Fifth, our model can also be used to construct empirical models of coalition formation because it provides clear empirical predictions about the economic incentives to form alliances. In addition, the model can also be the basis for empirical models of asymmetric price patterns in markets.
In our view, future work should focus on two aspects that the literature on coalitions has not approached satisfactorily. First, most models of coalitions formation do not consider the n-firm case. Second, the literature in coalitions does not look deeply at other factors that may influence coalition formation, such as cost synergies, capacity constraints, and strategic considerations. Extending coalition models to n-firm case and the inclusion of a broader set of incentives on coalition formation can give new insights into the incentives and limits to form coalitions.
NOTES
1Boffa and Vannoni (2012) in turn look to incentives to forma cartel in a dynamic context.

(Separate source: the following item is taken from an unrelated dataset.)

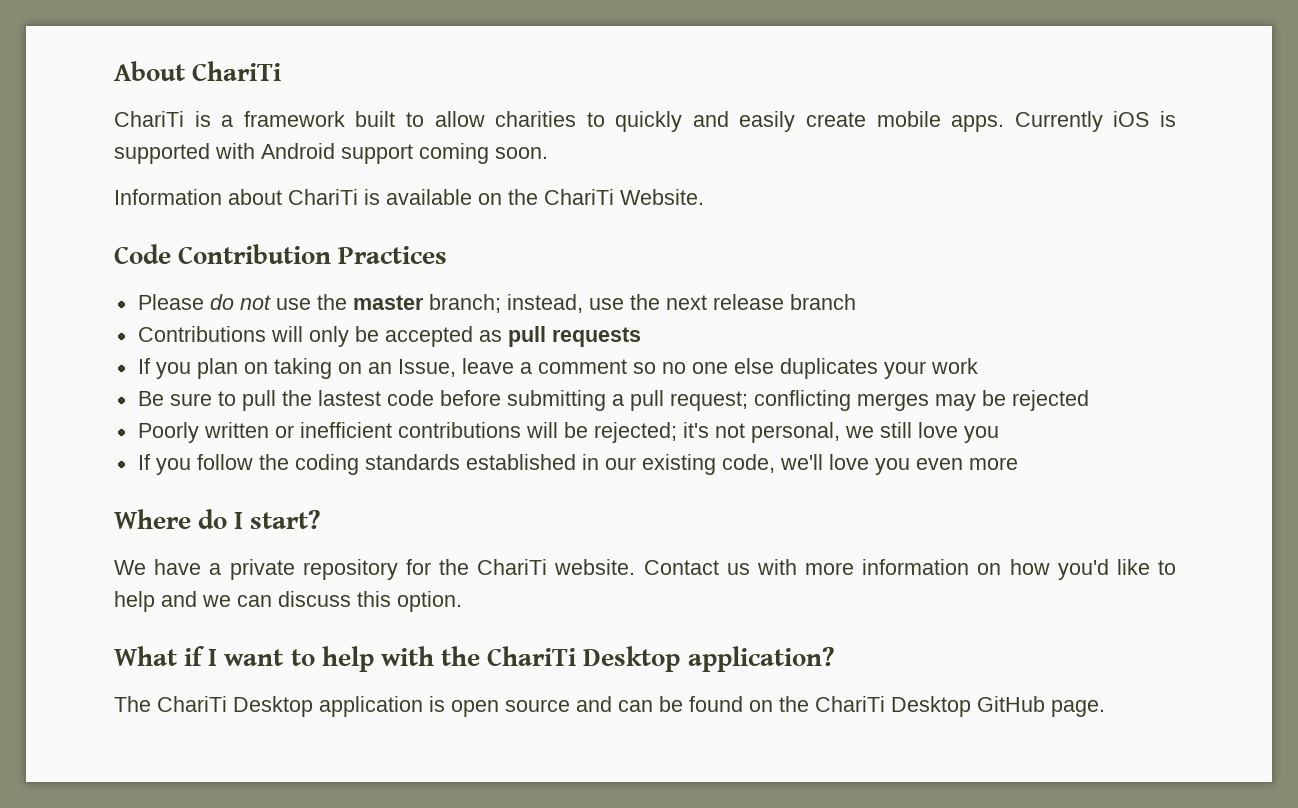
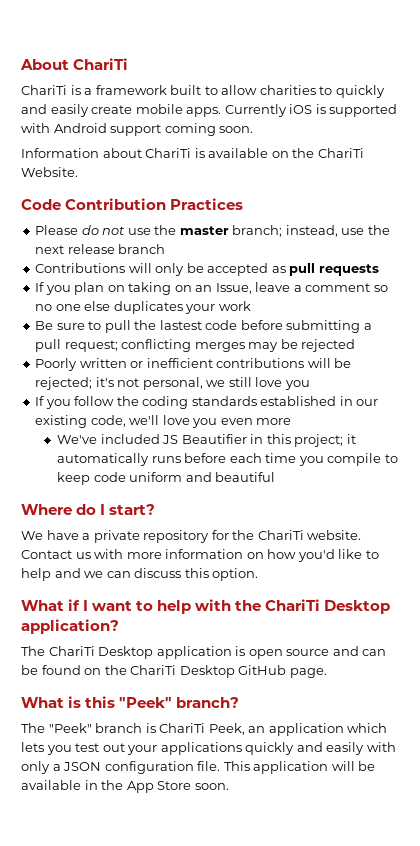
(1018, 463) none -> [57,434,356,447] [57,453,398,466] [57,472,276,485] // We've included JS Beautifier in this project; it automatically runs before each time you compile to keep code uniform and beautiful
(1105, 708) none -> [21,696,240,708] [21,723,388,736] [21,742,396,755] [21,761,376,774] [21,780,229,793] // What is this "Peek" branch? // The "Peek" branch is ChariTi Peek, an application which lets you test out your applications quickly and easily with only a JSON configuration file. This application will be available in the App Store soon.

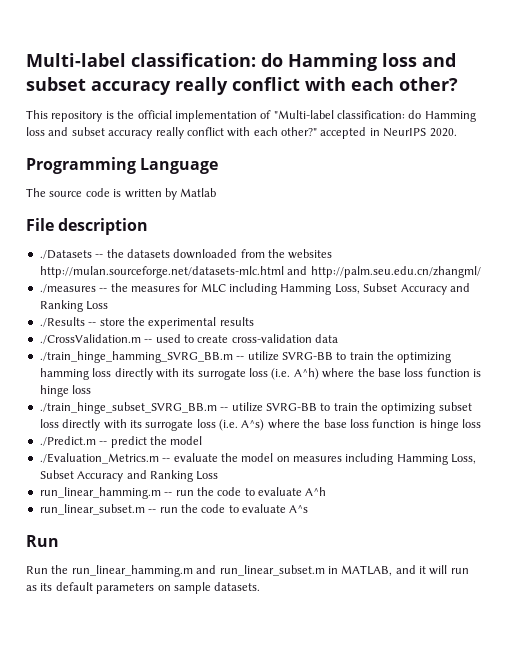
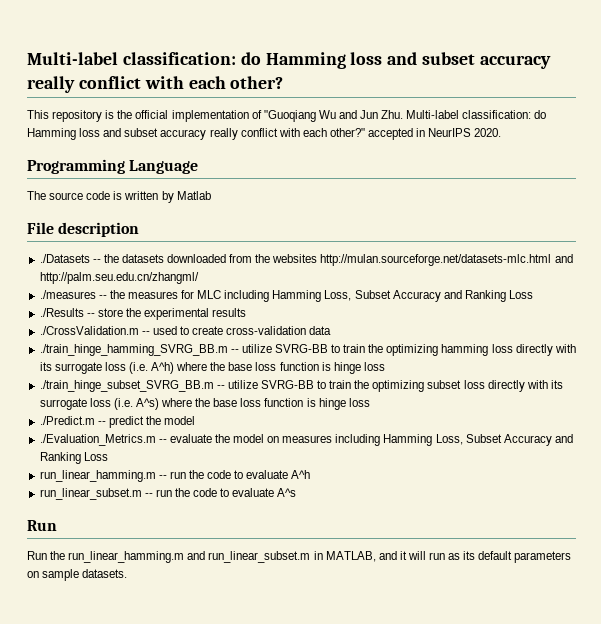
[273,110,334,119] "Multi-label -> [263,110,460,122] "Guoqiang Wu and Jun Zhu. Multi-label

2“Gross substitutes” describes goods where an increase in the price of one good cause a consumer to demand more of the other good, even if the consumer’s overall real income decreases. “Gross complements” describes two goods where an increase in the price of one good leads to a decrease in the demand for the other good. This relationship is verified by observing a negative cross-price elasticity of demand.
3Diversion ratios measure the degree of substitutability between products, indicating how much sales would shift from one product to another if the price of the first product increased. Essentially, they quantify the fraction of lost sales from one product that would be captured by a competitor.